Cellulose-based systems offer unique pathways towards multimodal detection of UTI infections and can supplement current diagnostic systems greatly. Nevertheless, it is prudent to note that cellulose-based diagnostic devices are also subject to complications inherent in UTI detection. Given the relatively rudimentary nature of the diagnostic devices, most of the devices discussed in the literature rely on the presence of pathogens in urine as a means of diagnosis. Detection in this manner has low diagnostic accuracy and clinical utility, as the data might change according to the stage of infection and can also often be conflated with results present in asymptomatic bacteriuria, which in most cases does not require intervention [60, 143, 144]. Another sizable part of the literature focuses on using conventional biomarkers such as urine nitrite and leukocyte esterase. These biomarkers have been shown to be effective in most clinical settings and can be used to diagnose UTIs in different stages of infection, but generally also have low sensitivity and specificity for predicting or differentiating UTIs [60, 144, 145]. Novel and more accurate biomarkers like interleukins [60] and lactoferrin [146] are yet to be explored in this medium. Additionally, complex detection methods such as spectrometry [147] are harder to port onto a cellulose-based medium. However, the absence of a biomarker that can be independently used to check for UTIs can be uniquely dealt with using multiplexed cellulose-based devices, as they can help significantly with the cost-effective testing of multiple biomarkers simultaneously.

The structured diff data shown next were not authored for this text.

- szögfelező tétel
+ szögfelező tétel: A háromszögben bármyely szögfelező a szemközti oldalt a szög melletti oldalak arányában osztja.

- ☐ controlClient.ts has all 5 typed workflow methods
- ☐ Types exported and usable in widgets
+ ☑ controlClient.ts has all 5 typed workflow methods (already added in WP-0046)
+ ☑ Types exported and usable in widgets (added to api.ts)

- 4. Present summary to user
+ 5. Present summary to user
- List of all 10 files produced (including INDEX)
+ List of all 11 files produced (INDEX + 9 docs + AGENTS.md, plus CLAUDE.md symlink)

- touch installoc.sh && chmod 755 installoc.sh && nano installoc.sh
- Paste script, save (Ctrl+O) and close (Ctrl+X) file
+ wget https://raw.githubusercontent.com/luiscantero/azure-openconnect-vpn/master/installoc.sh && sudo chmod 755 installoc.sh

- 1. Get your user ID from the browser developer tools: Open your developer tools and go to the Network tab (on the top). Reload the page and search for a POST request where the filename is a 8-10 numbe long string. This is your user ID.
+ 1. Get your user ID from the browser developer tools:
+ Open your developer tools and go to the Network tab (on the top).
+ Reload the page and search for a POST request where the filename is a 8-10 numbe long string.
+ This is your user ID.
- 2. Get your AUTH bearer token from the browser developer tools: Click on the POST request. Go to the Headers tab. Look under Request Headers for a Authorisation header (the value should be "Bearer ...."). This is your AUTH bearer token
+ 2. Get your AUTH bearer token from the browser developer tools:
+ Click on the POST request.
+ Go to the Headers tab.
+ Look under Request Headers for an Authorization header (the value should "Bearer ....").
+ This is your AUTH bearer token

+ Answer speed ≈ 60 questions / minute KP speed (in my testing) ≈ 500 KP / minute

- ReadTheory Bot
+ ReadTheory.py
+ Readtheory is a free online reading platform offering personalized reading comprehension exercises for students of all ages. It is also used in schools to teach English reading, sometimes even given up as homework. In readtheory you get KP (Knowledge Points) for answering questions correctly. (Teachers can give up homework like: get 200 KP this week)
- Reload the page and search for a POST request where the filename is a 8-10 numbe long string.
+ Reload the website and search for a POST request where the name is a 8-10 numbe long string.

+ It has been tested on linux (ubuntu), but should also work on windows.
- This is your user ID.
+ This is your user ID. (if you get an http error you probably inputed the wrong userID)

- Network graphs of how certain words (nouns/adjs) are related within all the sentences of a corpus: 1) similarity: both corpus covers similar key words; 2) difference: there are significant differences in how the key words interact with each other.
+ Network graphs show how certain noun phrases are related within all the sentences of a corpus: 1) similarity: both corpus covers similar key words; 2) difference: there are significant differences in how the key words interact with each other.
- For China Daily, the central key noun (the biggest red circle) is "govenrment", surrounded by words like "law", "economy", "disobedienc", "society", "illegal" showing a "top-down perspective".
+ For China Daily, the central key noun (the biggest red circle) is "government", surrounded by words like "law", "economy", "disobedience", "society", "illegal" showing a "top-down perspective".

In this review, we have highlighted the many developments in the field of cellulose-based substrate testing of UTIs and the utility they find in many clinical applications. Through review, one can see that the technology, although still in its infancy regarding commercial use, has tremendous potential as a medium to bridge the gap between the development of testing techniques in the lab and their introduction in the general market. Despite their many advantages, we envisage these testing methods not as a way to eclipse the use of standard testing but as a supplement to laboratory testing, offering multiple testing modalities for UTI diagnoses. These methods should command more attention, as they push the limit of what is considered feasible to achieve when leveraging low-cost materials towards high-level diagnostics and can pave the way towards many new exciting developments in the field of analytical devices.